Pandemi süreci ve sonrası işletme kültürü gelişmelerinde ‘Nereden İstersen Oradan Çalış’ modeline geçiş hızlandı. Yeni çalışma düzeni, iş dünyasında köklü değişikliklerin habercisi olmaya devam ediyor. Örneğin pandemide İzlanda’daki işçilerin yüzde 86’sı ya daha kısa çalışma saatlerine geçti ya da bunu yapma hakkını elde etti. (Bu hakkı kullanıp-kullanmamaları işçinin tasarrufunda.) Ayrıca Pandemi sürecinde zorunlu gibi görünen bu çalışma yöntemi daha sonra özellikle büyük yetenekleri çekmek ve elde tutmak isteyen şirketler için iyi bir alternatif gibi görünüyor.

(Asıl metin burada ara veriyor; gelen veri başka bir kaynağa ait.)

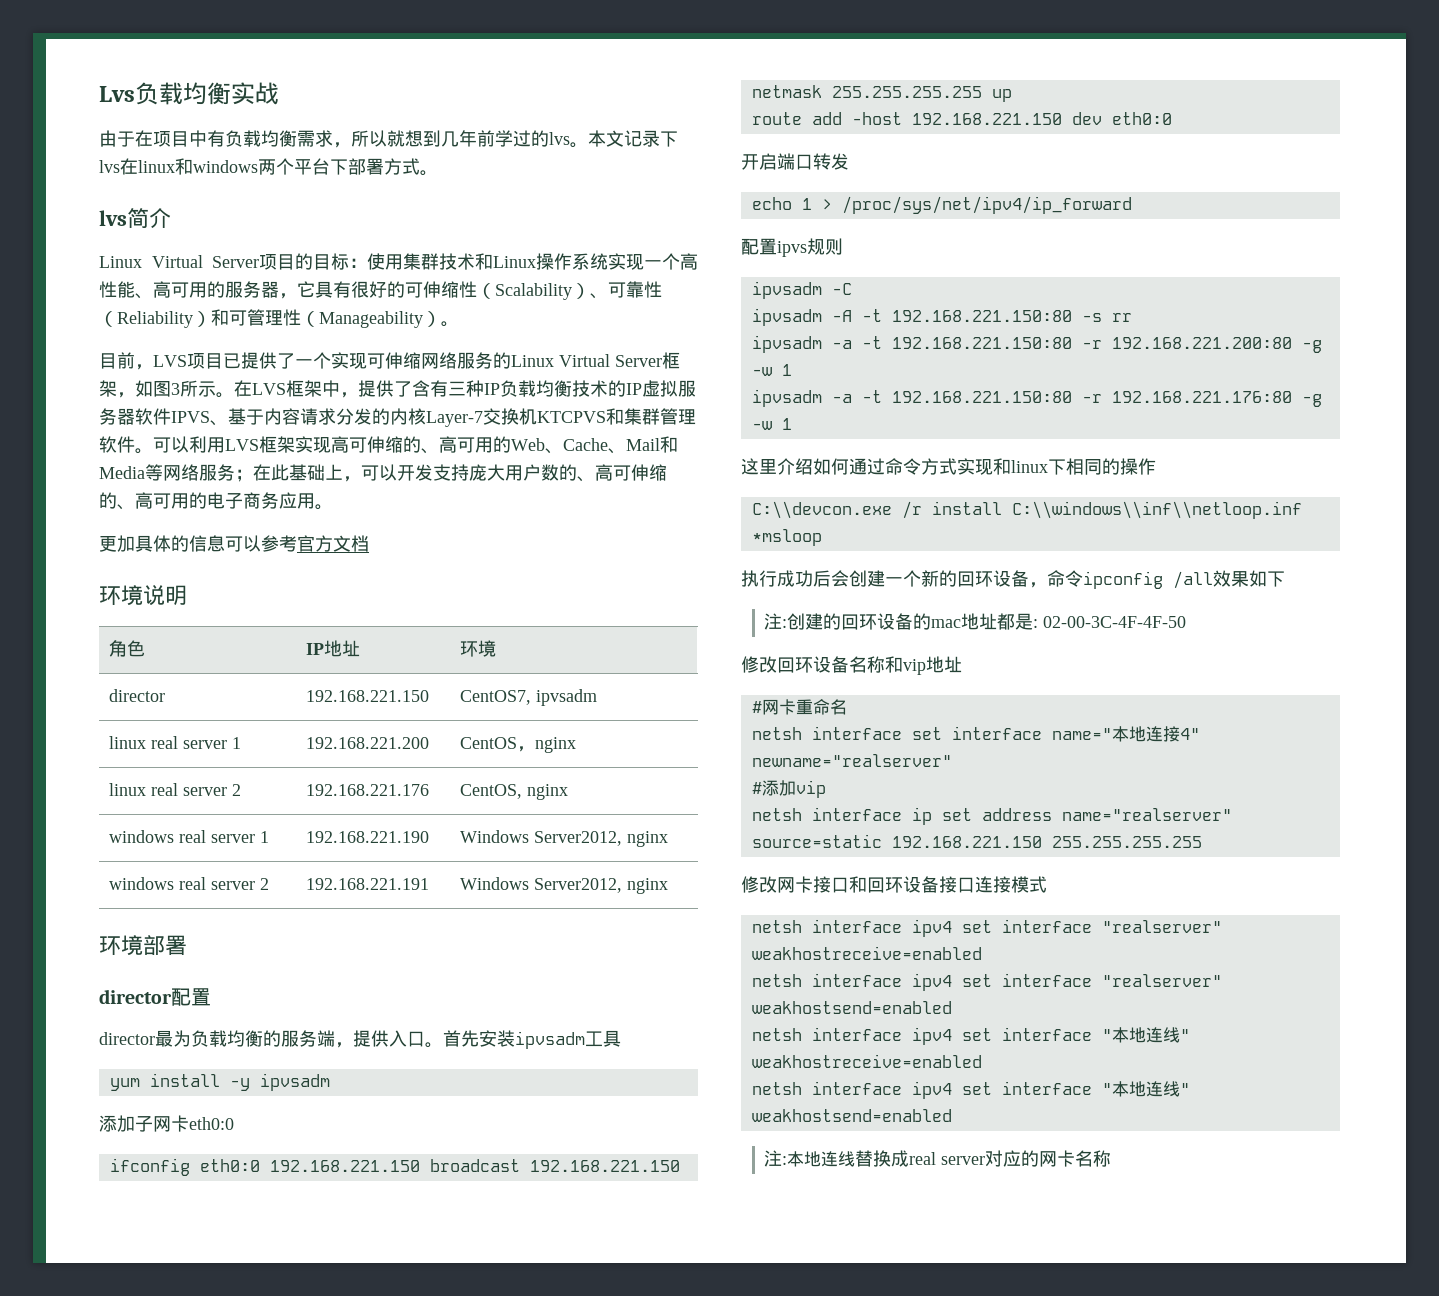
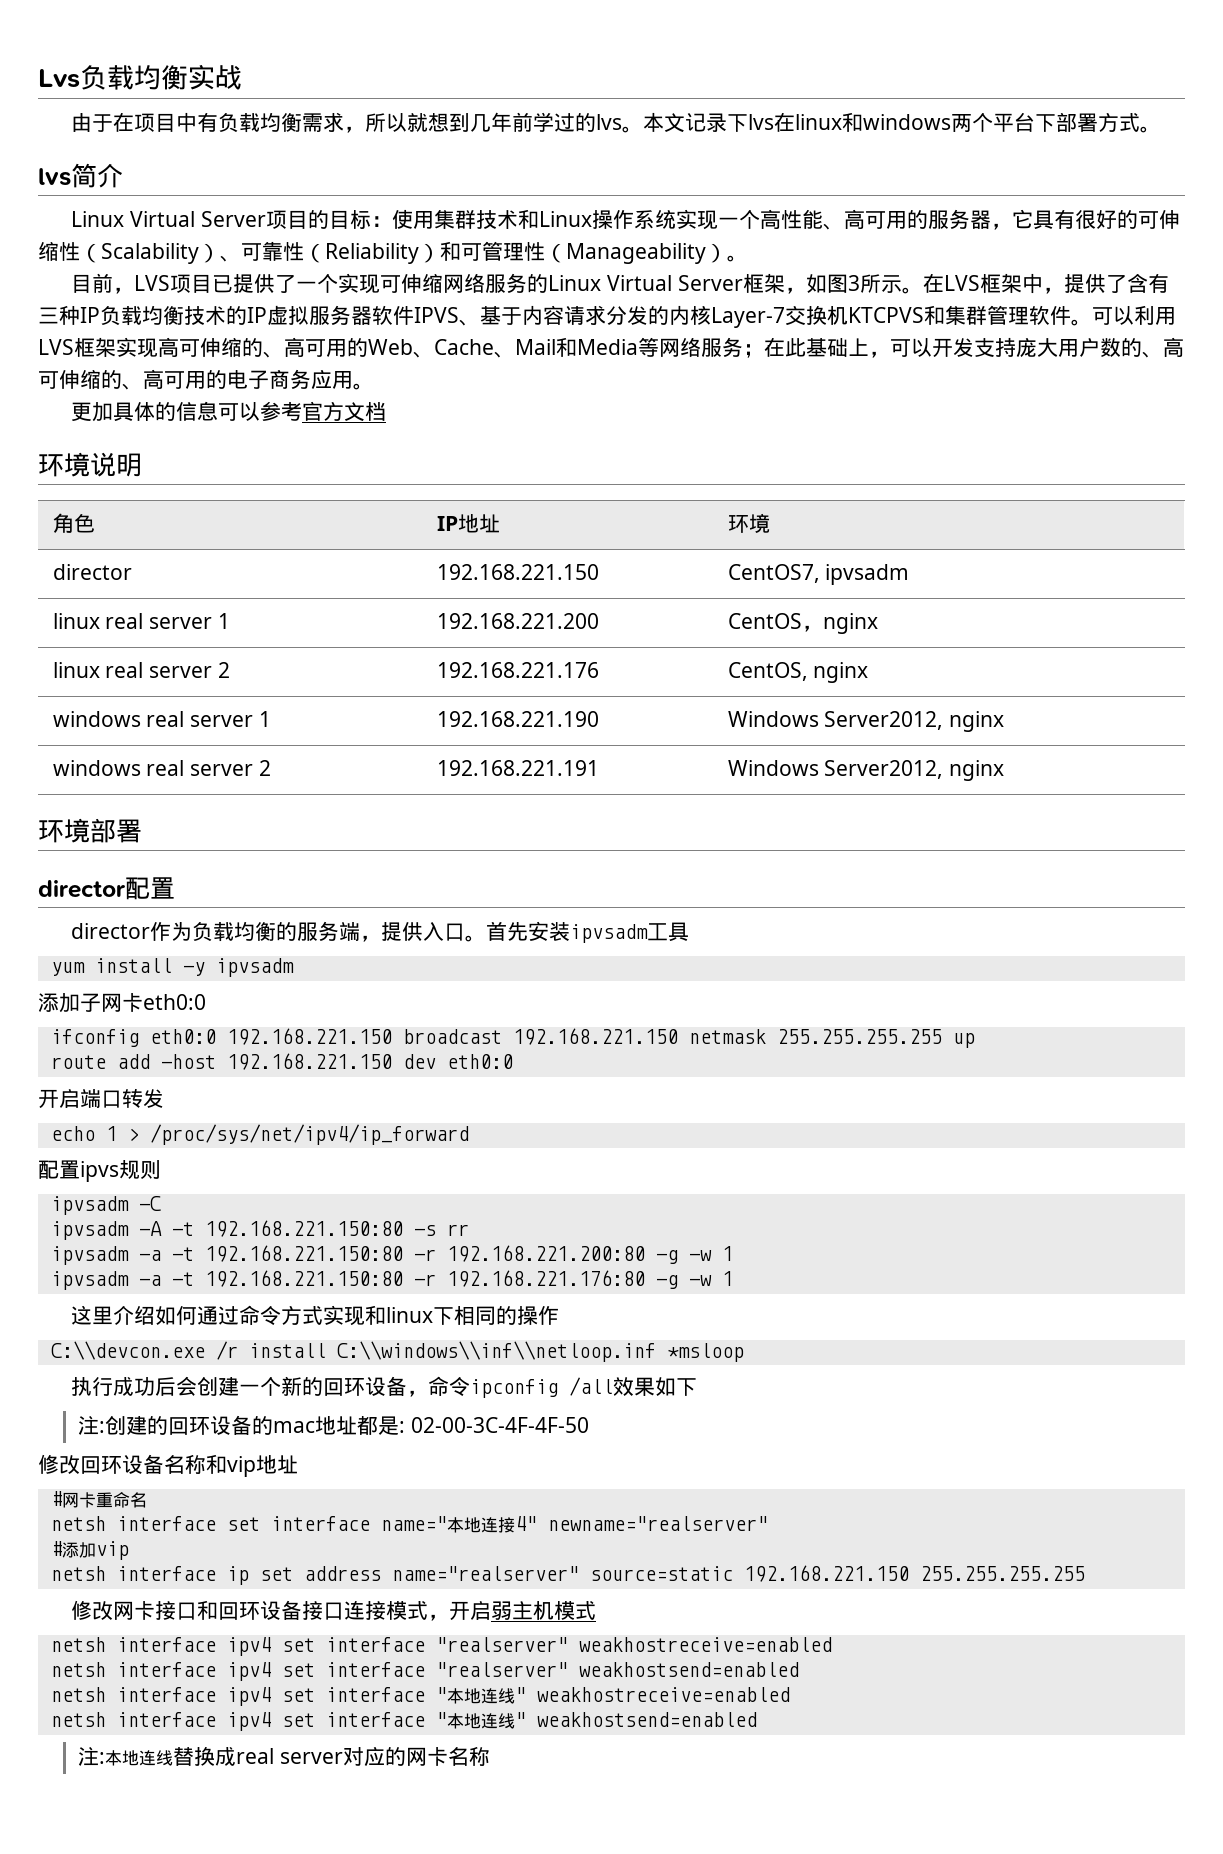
[155,1030,173,1047] 最 -> [150,922,172,941] 作
(1047, 884) none -> [428,1600,597,1621] ，开启弱主机模式

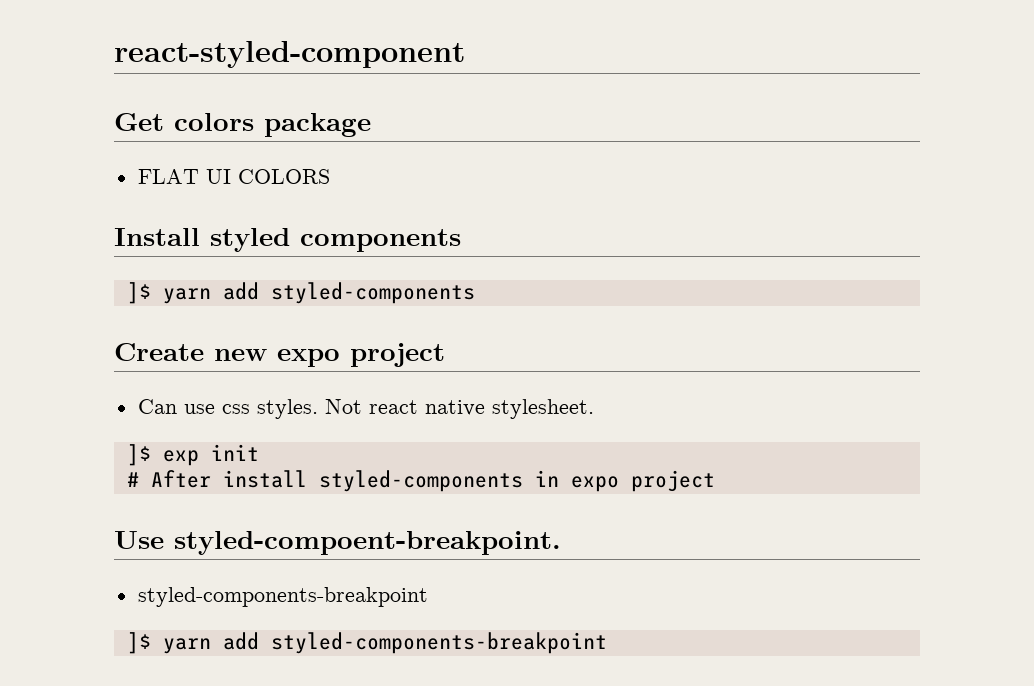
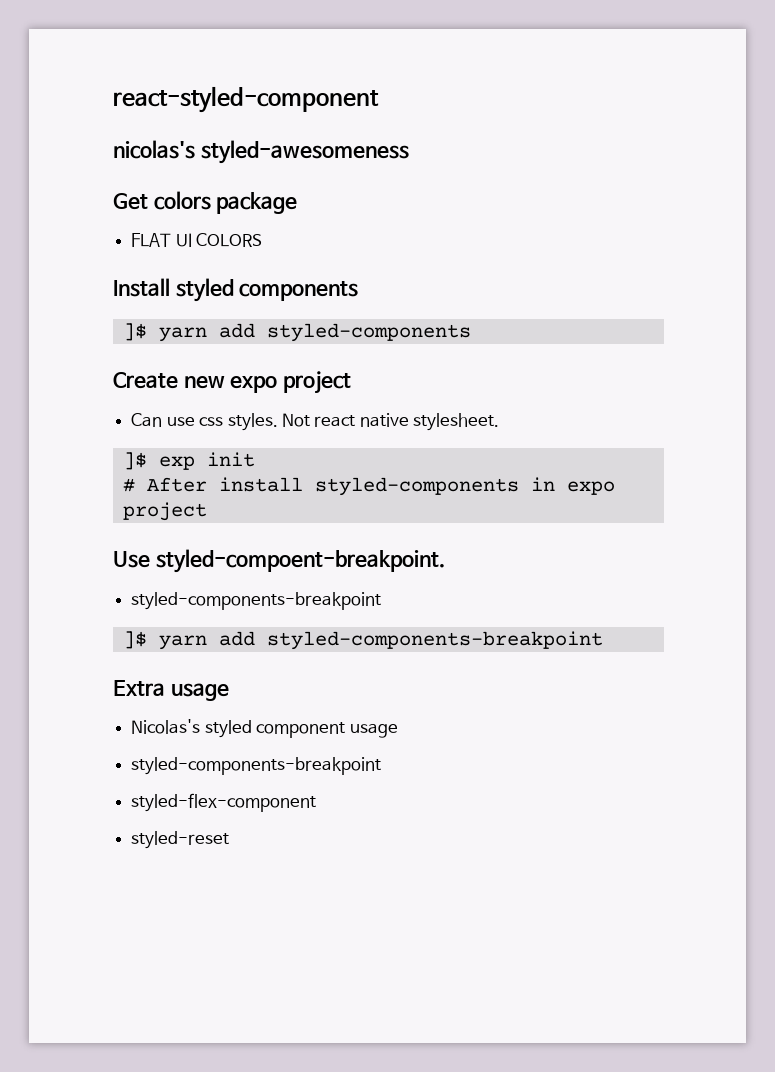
(465, 54) none -> [113,140,409,164] // nicolas's styled-awesomeness
(607, 643) none -> [113,680,229,701] [131,719,398,738] [131,757,382,775] [131,793,317,812] [131,831,230,849] // Extra usage // Nicolas's styled component usage // styled-components-breakpoint // styled-flex-component // styled-reset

Nitekim Wall Street Journal ve SurveyMonkey’in yaptığı araştırmaya göre Silikon Vadisi’nde teknoloji sektörü çalışanlarının %62’si işlerini rahatlıkla evden yapabileceklerini ifade etmişler.
Ancak, bu yeni modelin işçi ücretleri ve fazla çalışma konularında bazı tartışmaları da beraberinde getirdiği görülüyor. Örneğin Asyalı bir teknoloji şirketinde 10.000’den fazla işçi üzerinde yapılan bir araştırmaya göre toplam çalışma saatleri pandemi öncesine göre %30 daha yüksekti (https://www.economist.com/the-economist-explains/); buna normal saatler dışında çalışma saatlerindeki %18’lik artış da dahil. Ancak bu ekstra çaba daha fazla çıktıya dönüşmedi.
Tahminlemelere göre esnek çalışma saatleriyle evden çalışanlar, ofisten çalışanlara göre, ayda ortalama 1.4 gün daha fazla çalışıyorlar, bu yılda 16.8 güne denk geliyor.
Şirketlerin bu modelle çalışan başına ortalama 11 bin dolar tasarruf etmesi bekleniyor.
Esnek Çalışma Kültürü Geleceğe Nasıl Hazırlanacak?
Bu süreçte elbette teknoloji önemli bir rol oynuyor. Ancak bununla birlikte ekiplerin iş birliği yapmalarını, iletişim kurmalarını kolaylaştıracak çözümlere ve iyi iletişimcilere ihtiyaç artacak. Online çalışma sistemi ve oluşacak dijital iş akışları hem daha fazla şeffaflık hem de verimlilik getirecek. Şirketler açısından da çalışan memnuniyetinin arttırılması da önemli olacak.
Ancak uzaktan çalışma esnasında işçilerin teknoloji ve internet giderlerinin nasıl karşılanacağı da belirsizlikler arasında yer alıyor. İşverenlerin bu konularda net politikalar geliştirmesi, çalışan memnuniyeti ve yasal uyumluluk açısından büyük önem taşıyor.
Çoğu kuruluş artık sürdürülebilir esnek çalışma modelleri oluşturmak için çalışıyor. Ancak birçoğu ölçek ve etki elde etmede zorlanıyor. Bunun gibi esnek çalışma saatlerinin fazla mesaiye yol açabileceği ve işçilerin çalışma saatlerinin net belirlenememesi nedeniyle ek ücret taleplerinin artabileceği belirtiliyor.
Örneğin özellikle Avrupa’da popülerleşen dört günlük çalışma sistemi ile esnek çalışma ve ücretlendirme konusunda tartışmalar sürüyor.